Is your first language French ?
No. Although I know a few tricks like: any word ending in "-tion" is valid and means the same in French and English. Back to the point, I simply meant that the computer exams I took rarely asked anything specific about language features. They were usually things stated in plain language like "Write software to find all the twin prime numbers" or something else easily stated. I remember one professor saying "If we type your code in, exactly as you write it, and it gets the right result, you get 100% for that question. Otherwise we grant partial marks for how close we think your code was to the correct answer."
No, nor should they, because languages come and go all the time. But they should tend to test students on generalised principles common to all programming languages of a given type, and these all come with lists of terms and definitions one would need to memorise. (That's not to say specific languages aren't used to put theory into practice, of course.)

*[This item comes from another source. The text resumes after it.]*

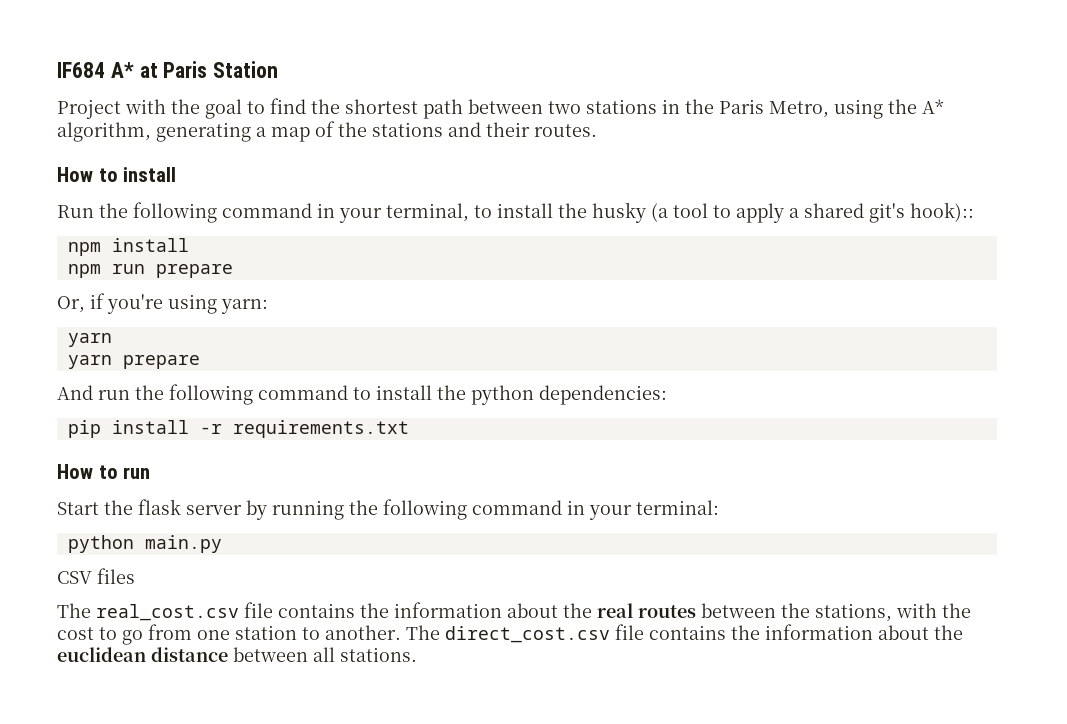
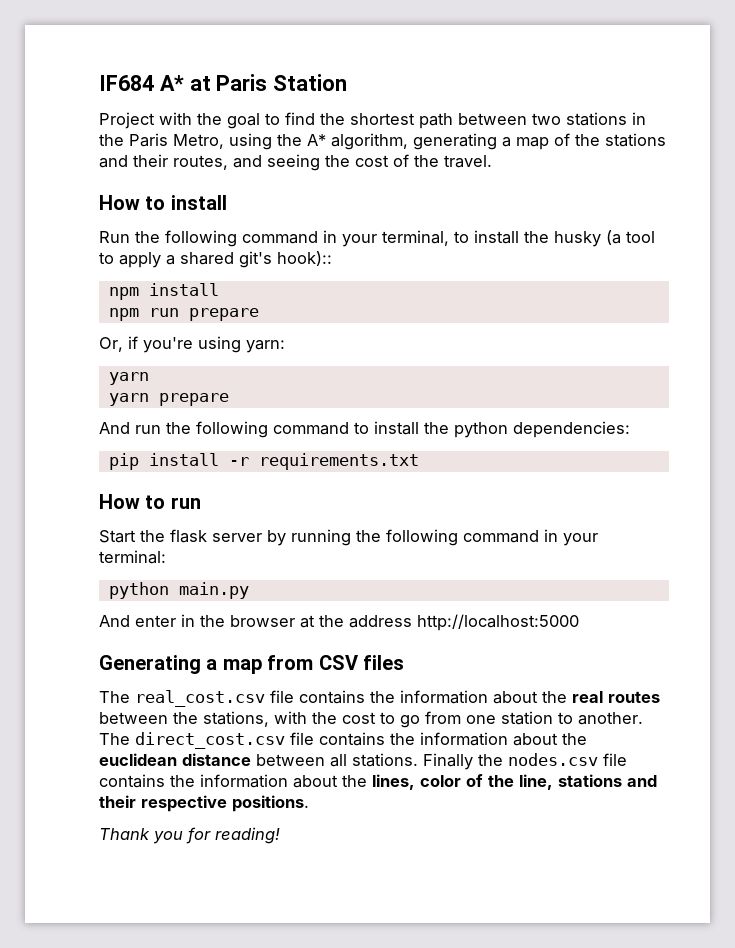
[534,124,597,137] routes. -> [173,154,492,171] routes, and seeing the cost of the travel.
(222, 544) none -> [99,614,579,631] [99,655,314,674] And enter in the browser at the address http://localhost:5000 // Generating a map from
(417, 654) none -> [423,753,627,770] [99,774,657,790] [99,795,309,812] [99,827,280,844] Finally the nodes.csv file contains the information about the lines, color of the line, stations and their respective positions. // Thank you for reading!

So even this question is testing that one knows/understands what a prime number is, then what a twin prime is. It's also a trick question as it is impossible to find all twin primes regardless of how one tries to go about it.
I'm confused, however, how they could ask you to write software if they specifically avoided teaching any programming languages, or could one use any language one wished ? And if no programming languages were taught, was a pre-existing knowledge of one or more languages a pre-requisite for the course ?
Is what you're describing part of a computer-science degree (or major or whatever), or a class supplementing another area of study for academic credits ? I don't know how things work in Canada.
The example I gave of finding twin primes was just an example I made up in my head now to make a point. A more realistic question would have been more like this, "given a smooth and continuous function F(x), write code [in the language of this course] that will find as many of its roots as you can." Do you know how to find roots of a function using linear analysis? I had to.
But I think that would have distracted from the point I was making, which was that the question was usually plain English words which didn't cite any of the language features we were being tested in. You had to know how to code any of the things you learned in the Numerical Algebra and Numerical Analysis courses.
In the end I rarely used any of that advanced knowledge throughout the rest of my life. Basically I just became a system builder and sysadmin.
The point is that even that would have required you to have memorized the commands of that language, or wasted considerable time looking up every command (if it was open book).
So to be an effective, productive software developer, you still need to memorize as least the basics of the language of choice. Good IDEs can really help, but you have to start with knowing something.
I didn't deny that there was anything to memorize. What I actually said above was that there was "much less to memorize." My statement was a comparison/relative statement. I guess it's my prerogative, as the one who made the statement, to pick a subject that has more to memorize that a computer language course. How about medicine?